If you’re an admin just asking AI to polish or generate a Mid-Autumn Festival holiday notice, no problem.
But—
If you’re a programmer feeding core company code to AI to find bugs;
If you’re an HR feeding the entire employee salary sheet to AI for data analysis;
If you’re a salesperson feeding core client lists and quotes to AI for follow-up emails…
Congratulations—legally speaking, you’ve completed the act of “unauthorized transmission of company confidential information to a third party.”
In labor practice, when companies discover this, here’s what usually happens:
Step 1: The company pulls out the employee handbook or confidentiality agreement, pointing to the clause: “It is strictly prohibited to upload internal company documents, data, or code to unauthorized external networks or third-party software.”
Step 2: The company classifies your conduct as “serious violation of the employer’s rules and regulations” (Article 39, Item 2 of the Labor Contract Law) or “serious dereliction of duty or engaging in malpractice for personal gain, causing substantial damage to the employer” (Article 39, Item 3).
Step 3: Legal termination of the labor contract, zero compensation, out the door that same day.
In the AI wave, bosses already want to “optimize” employees but lack excuses. Employees buying their own APIs are essentially handing the boss a “royal sword” for legal layoffs.

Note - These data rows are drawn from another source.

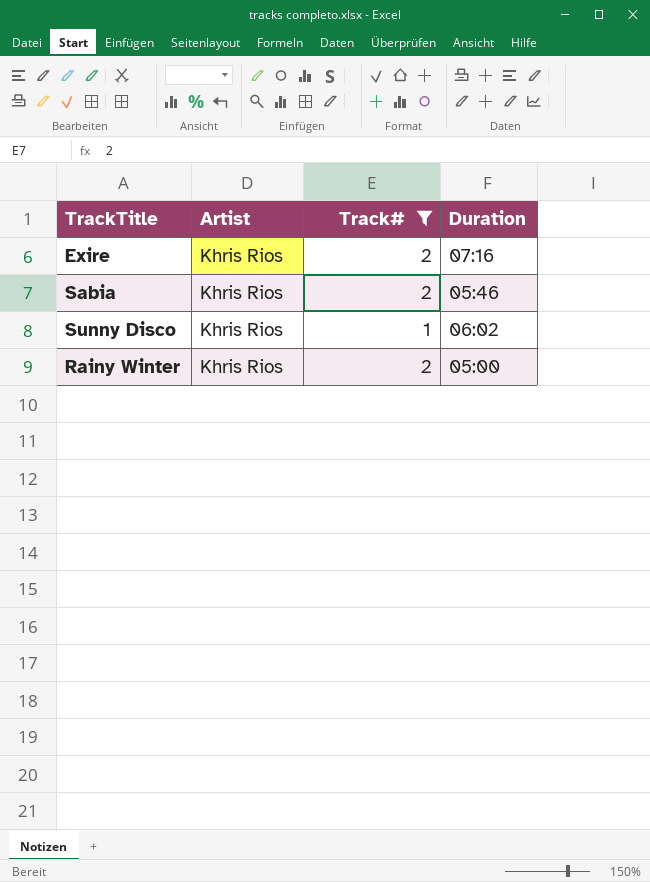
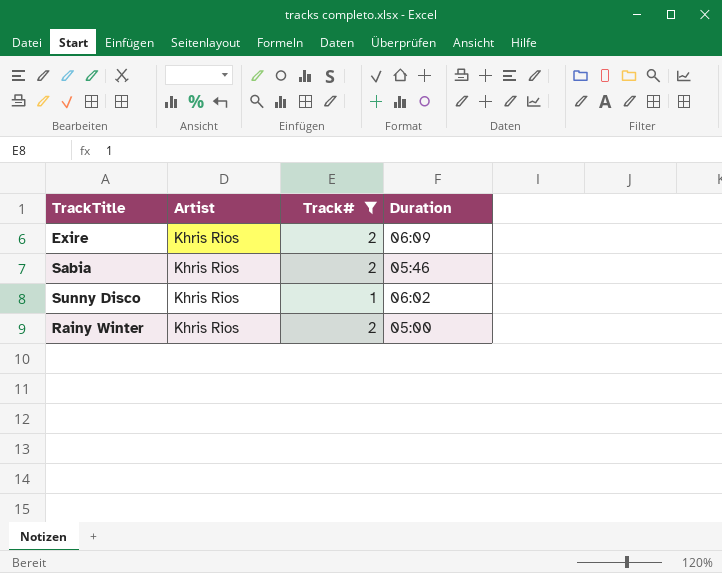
Exire | Duration: 07:16 -> 06:09

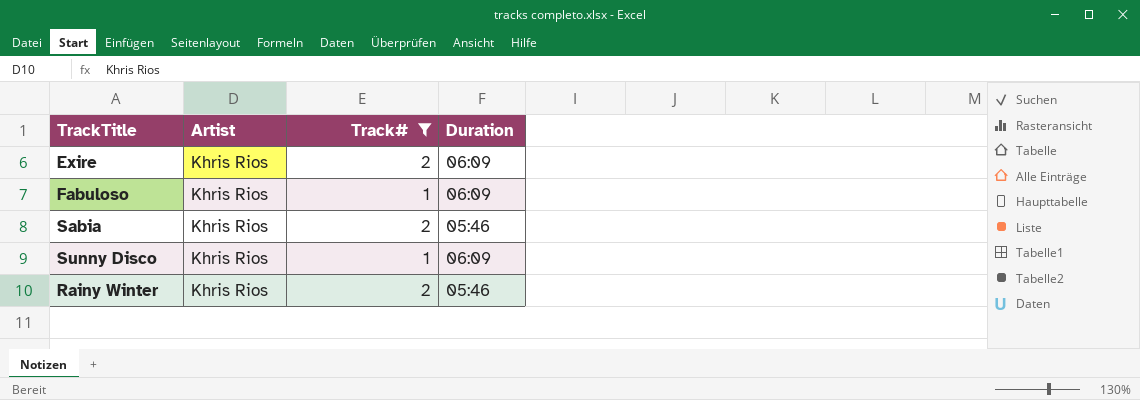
row Fabuloso: none -> Khris Rios | 1 | 06:09
Sunny Disco | Duration: 06:02 -> 06:09
Rainy Winter | Duration: 05:00 -> 05:46

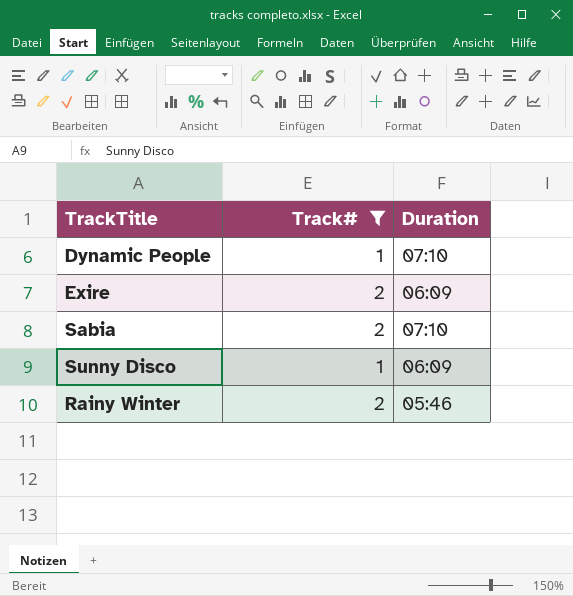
column Artist | position: 2 -> none
row Fabuloso: Khris Rios | 1 | 06:09 -> none
row Dynamic People: none -> 1 | 07:10
Sabia | Duration: 05:46 -> 07:10

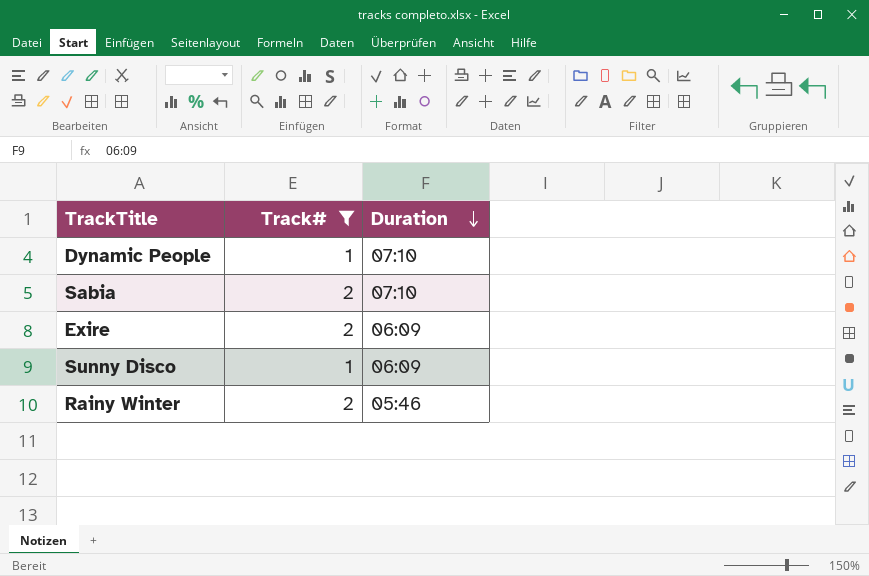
row order: none -> Duration descending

If the uploaded data truly constitutes legally defined “trade secrets,” the company could even file a criminal complaint with police, charging the employee with trade secret infringement.
Conclusion
Self-funding AI for efficiency is admirable in spirit but extremely risky.
If the company hasn’t purchased an enterprise AI plan (enterprise plans generally include agreements that data won’t be used for training or retained) and hasn’t explicitly authorized you to input company business data into external AI, never feed real core company data to LLMs!

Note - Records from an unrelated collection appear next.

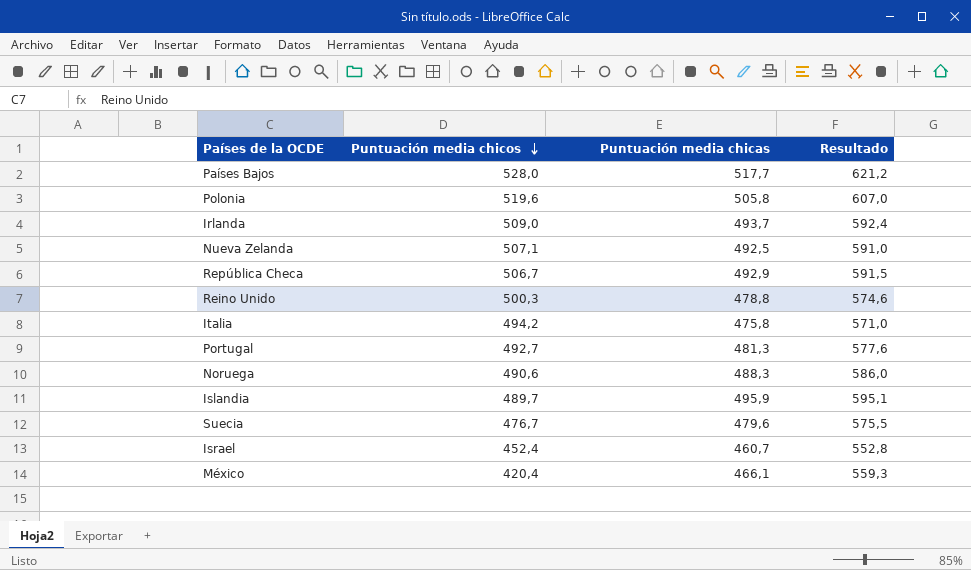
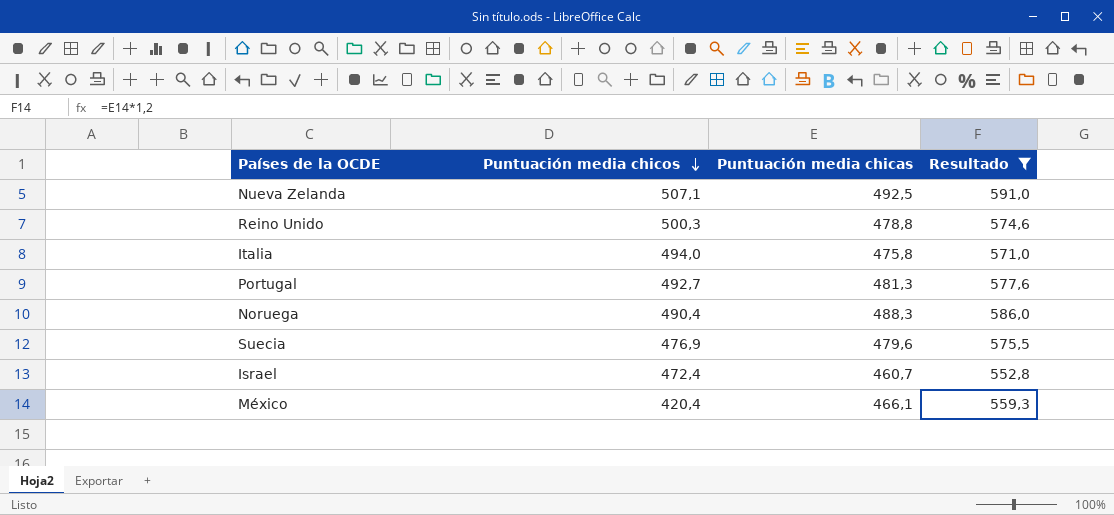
filter: none -> Resultado <= 591,0
Italia | Puntuación media chicos: 494,2 -> 494,0
Noruega | Puntuación media chicos: 490,6 -> 490,4
Suecia | Puntuación media chicos: 476,7 -> 476,9
Israel | Puntuación media chicos: 452,4 -> 472,4

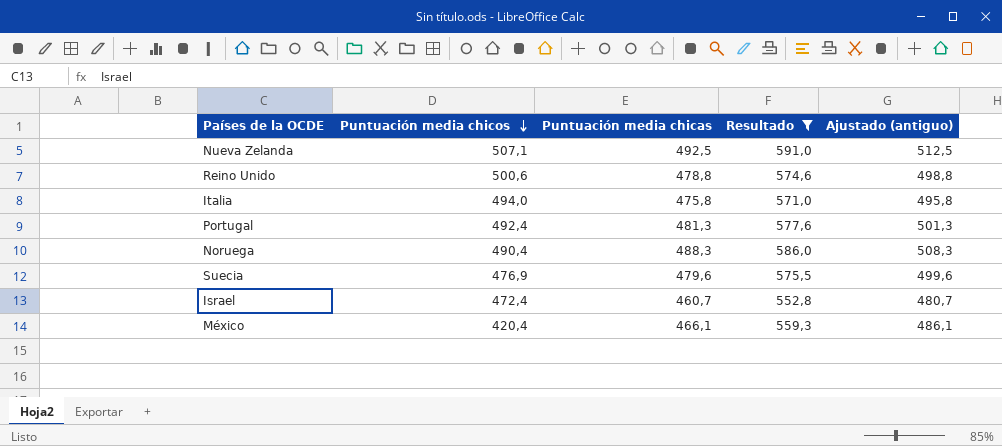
column Ajustado (antiguo) | formula: none -> [Puntuación media chicas] + 20
Reino Unido | Puntuación media chicos: 500,3 -> 500,6
Portugal | Puntuación media chicos: 492,7 -> 492,4

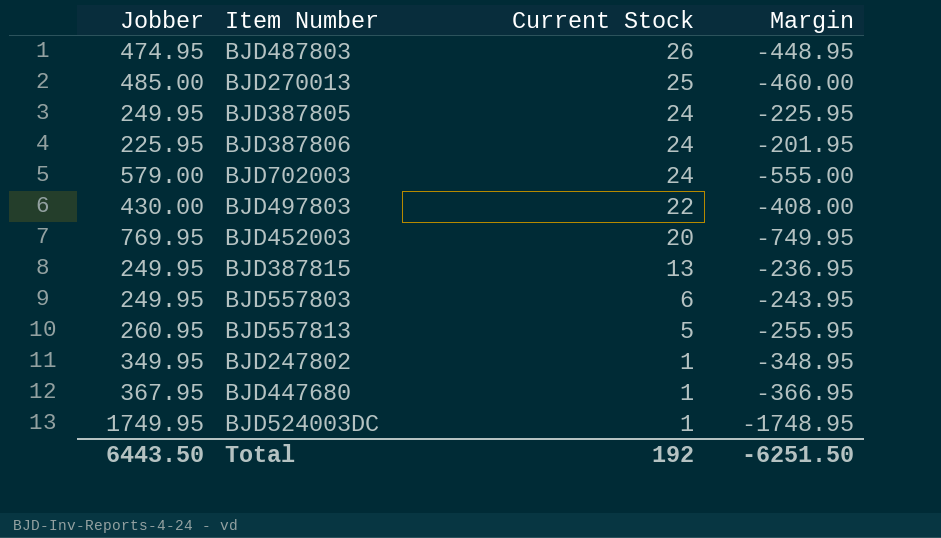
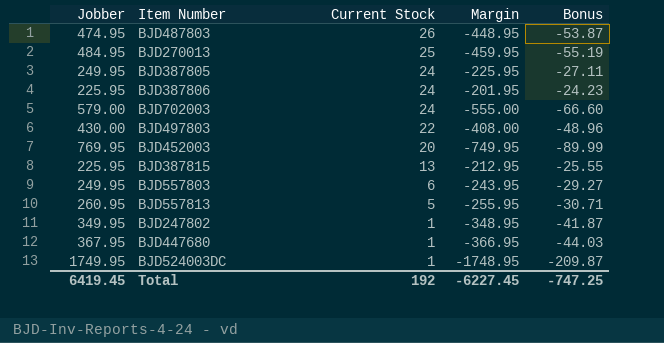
column Bonus | formula: none -> [Margin] * 0.12
BJD270013 | Jobber: 485.00 -> 484.95
BJD270013 | Margin: -460.00 -> -459.95
BJD387815 | Jobber: 249.95 -> 225.95
BJD387815 | Margin: -236.95 -> -212.95
Total | Jobber: 6443.50 -> 6419.45
Total | Margin: -6251.50 -> -6227.45

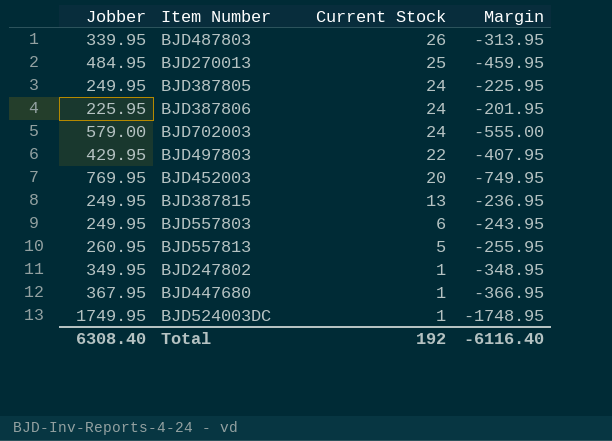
column Bonus | formula: [Margin] * 0.12 -> none
BJD487803 | Jobber: 474.95 -> 339.95
BJD487803 | Margin: -448.95 -> -313.95
BJD497803 | Jobber: 430.00 -> 429.95
BJD497803 | Margin: -408.00 -> -407.95
BJD387815 | Jobber: 225.95 -> 249.95
BJD387815 | Margin: -212.95 -> -236.95
Total | Jobber: 6419.45 -> 6308.40
Total | Margin: -6227.45 -> -6116.40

If you absolutely must, make sure to “data-mask” (replace all key names, amounts, core parameters, and project codes with placeholders like Zhang San, Li Si, Product A, Company B). Take an extra five minutes to fill in manually or use local models—never gamble your career by throwing raw data at AI.
V. Final Thoughts
Technology keeps advancing, but the fundamental logic of labor-management dynamics never changes.
“Lobster” or any other magical creature of the future—AI is ultimately just a productivity tool.
Tools can be upgraded, but labor law’s baseline cannot be lowered; workers’ risk awareness must be upgraded along with the tools.
Bosses who want to enjoy AI’s cost reduction and efficiency gains must bear the infrastructure costs and corresponding compliance management costs. Trying to shift the cost of production tools onto workers through a “pay to work” model is not only morally “getting something for nothing” but also legally untenable.
As workers, we should embrace AI—learning to use various AI tools can indeed help us clock out earlier. But while protecting our wallets, we must also protect company trade secrets—and that means protecting our own freedom.
When the boss talks big about having you churn out AI content while staying silent on reimbursement, just smile and ask:
“Boss, I’ve checked with my lawyer—don’t we need to buy an enterprise AI plan? And maybe do an AI compliance review?”